Mercifully, the money - up to 20% of the budget - is not all stolen.
Some goes missing because of incompetence and negligence in the public service.
But the man who unveiled the figures - the head of the Special Investigating Unit, Willie Hofmeyr - pointed out that it was South Africa's poorest communities that were suffering disproportionately because of corruption and a lack of service delivery.
Between April and June this year alone, Mr Hofmeyr's investigators have confirmed "irregularities" of 1.4bn rand ($180m; £112m).
The good news - well, the slightly less discouraging news - is that some of the culprits are being caught. But Mr Hofmeyr says his unit needs 10 times more anti-corruption police to make a real difference.

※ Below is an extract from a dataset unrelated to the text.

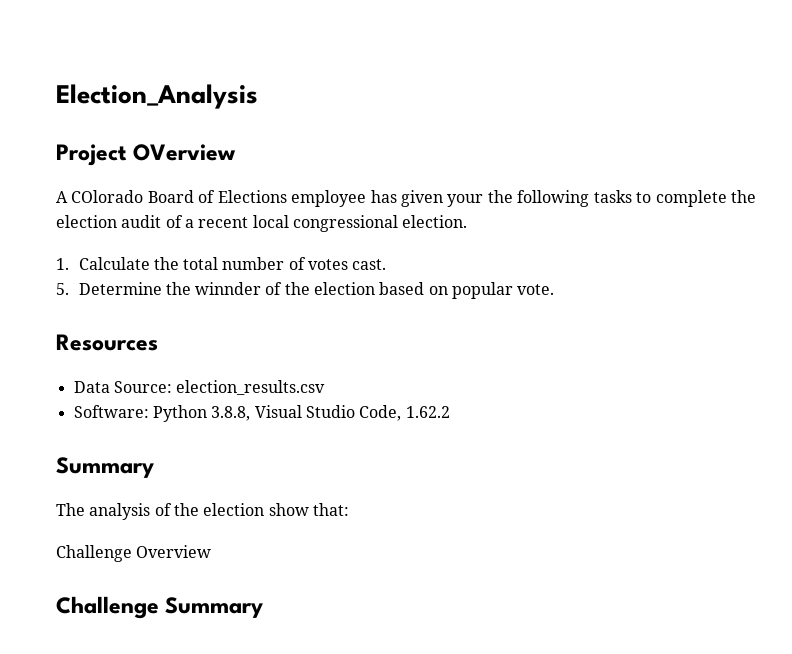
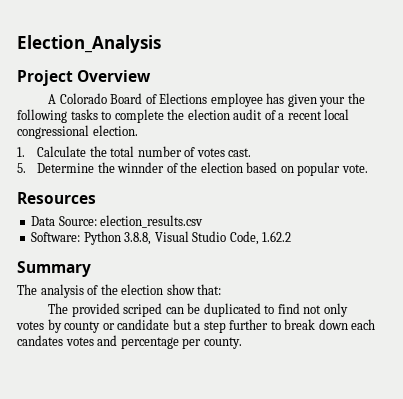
[133,144,237,161] OVerview -> [77,70,152,82] Overview
[71,190,144,203] COlorado -> [59,93,107,104] Colorado
[56,545,212,562] [56,596,264,619] Challenge Overview // Challenge Summary -> [48,303,348,317] [16,319,376,333] [17,335,242,349] The provided scriped can be duplicated to find not only votes by county or candidate but a step further to break down each candates votes and percentage per county.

South Africa's government is routinely chastised for producing world class planning documents and ambitious schemes. Then doing nothing with them.
"[Our] laws, regulations and policies are pretty good. But if there are no consequences to them being broken, if there are not enough people to investigate an allegation that rules have been broken, and to hold somebody to account, then the culture of impunity spreads quickly," Mr Hofmeyr said.